* [PROBLEM STATEMENT]: Scan the records for "Marietta" and copy each line that contains it.

Stored dataset items:
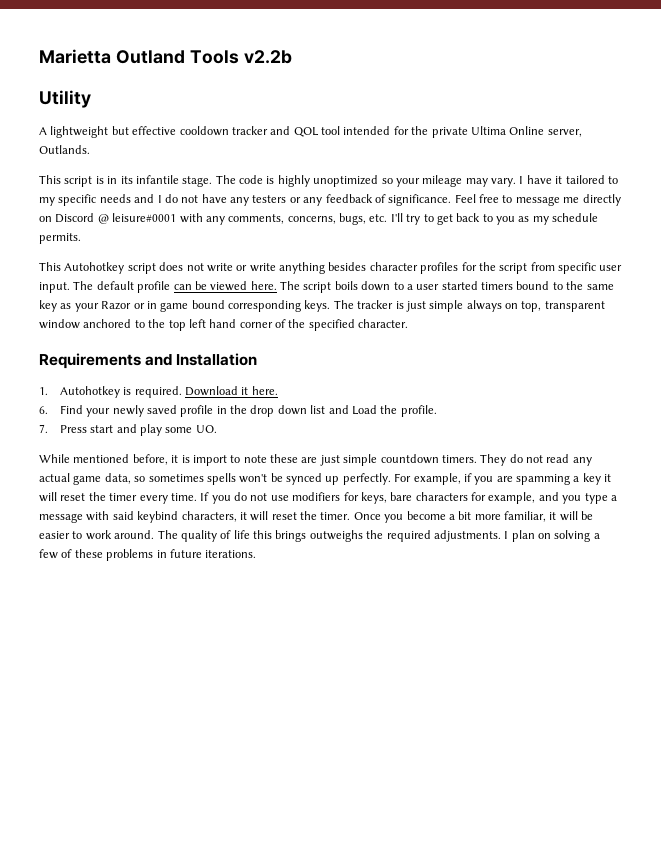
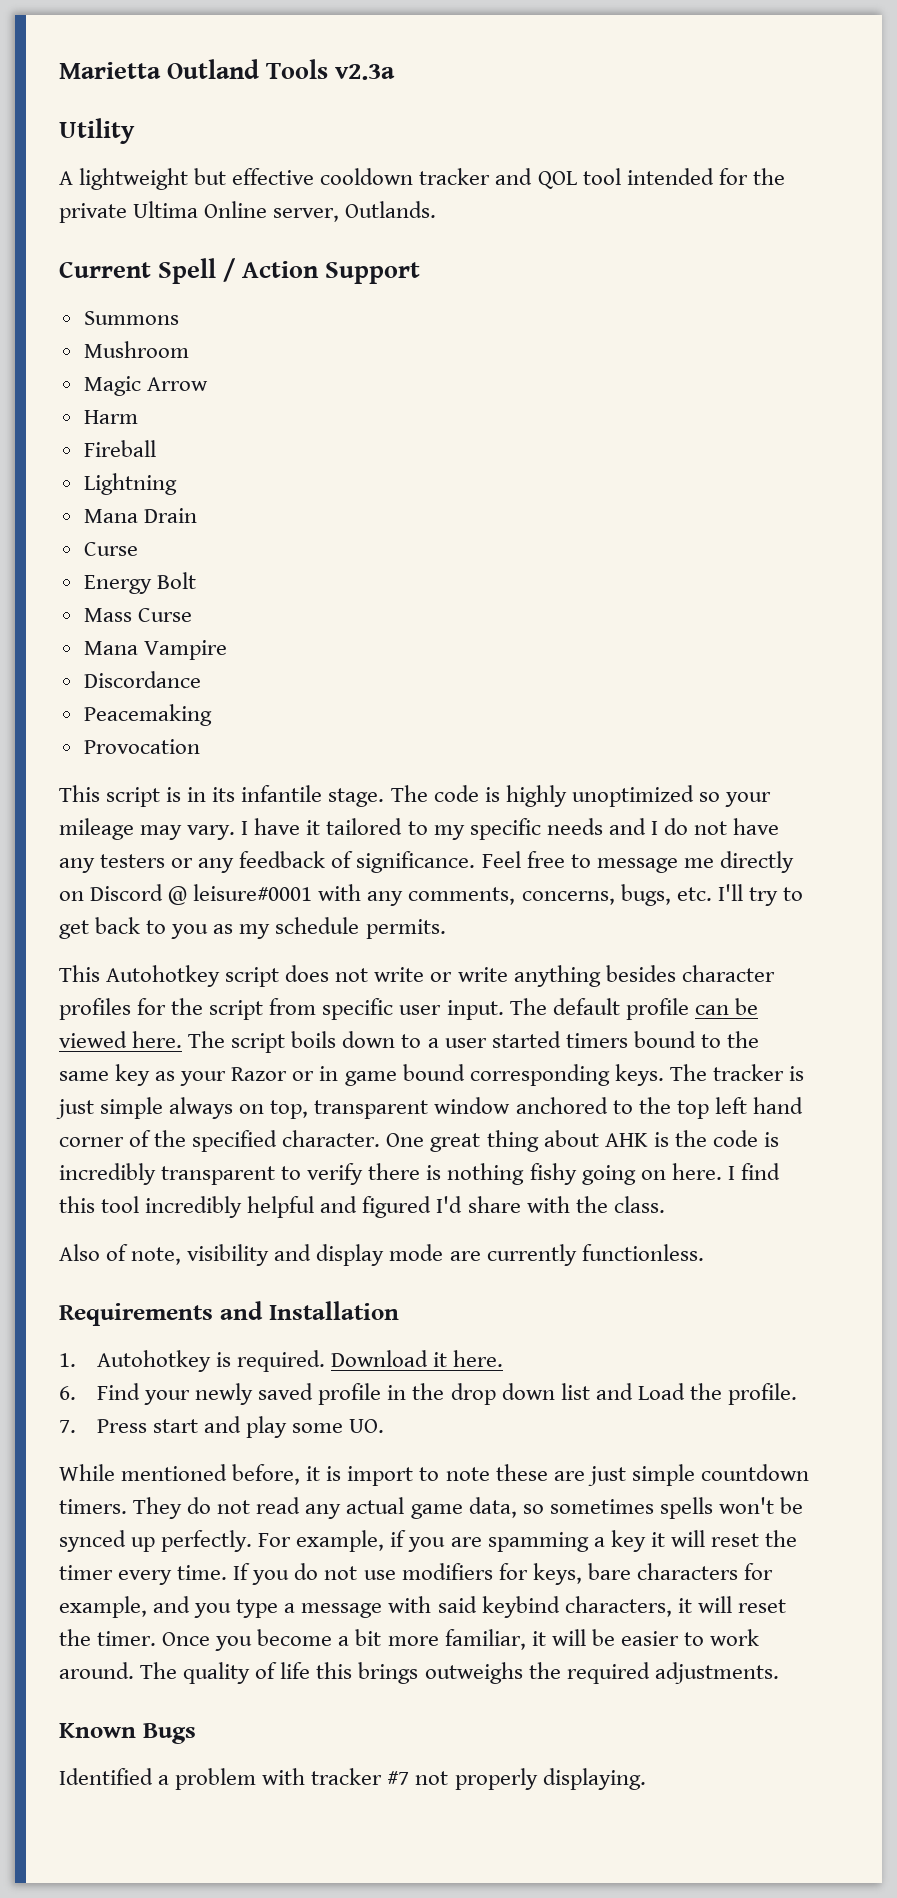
- Marietta Outland Tools v2.2b
+ Marietta Outland Tools v2.3a
+ Current Spell / Action Support
+ Summons
+ Mushroom
+ Magic Arrow
+ Harm
+ Fireball
+ Lightning
+ Mana Drain
+ Curse
+ Energy Bolt
+ Mass Curse
+ Mana Vampire
+ Discordance
+ Peacemaking
+ Provocation
+ One great thing about AHK is the code is incredibly transparent to verify there is nothing fishy going on here. I find this tool incredibly helpful and figured I'd share with the class.
+ Also of note, visibility and display mode are currently functionless.
- The quality of life this brings outweighs the required adjustments. I plan on solving a few of these problems in future iterations.
+ The quality of life this brings outweighs the required adjustments.
+ Known Bugs
+ Identified a problem with tracker #7 not properly displaying.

* [FINAL ANSWER]:
- Marietta Outland Tools v2.2b
+ Marietta Outland Tools v2.3a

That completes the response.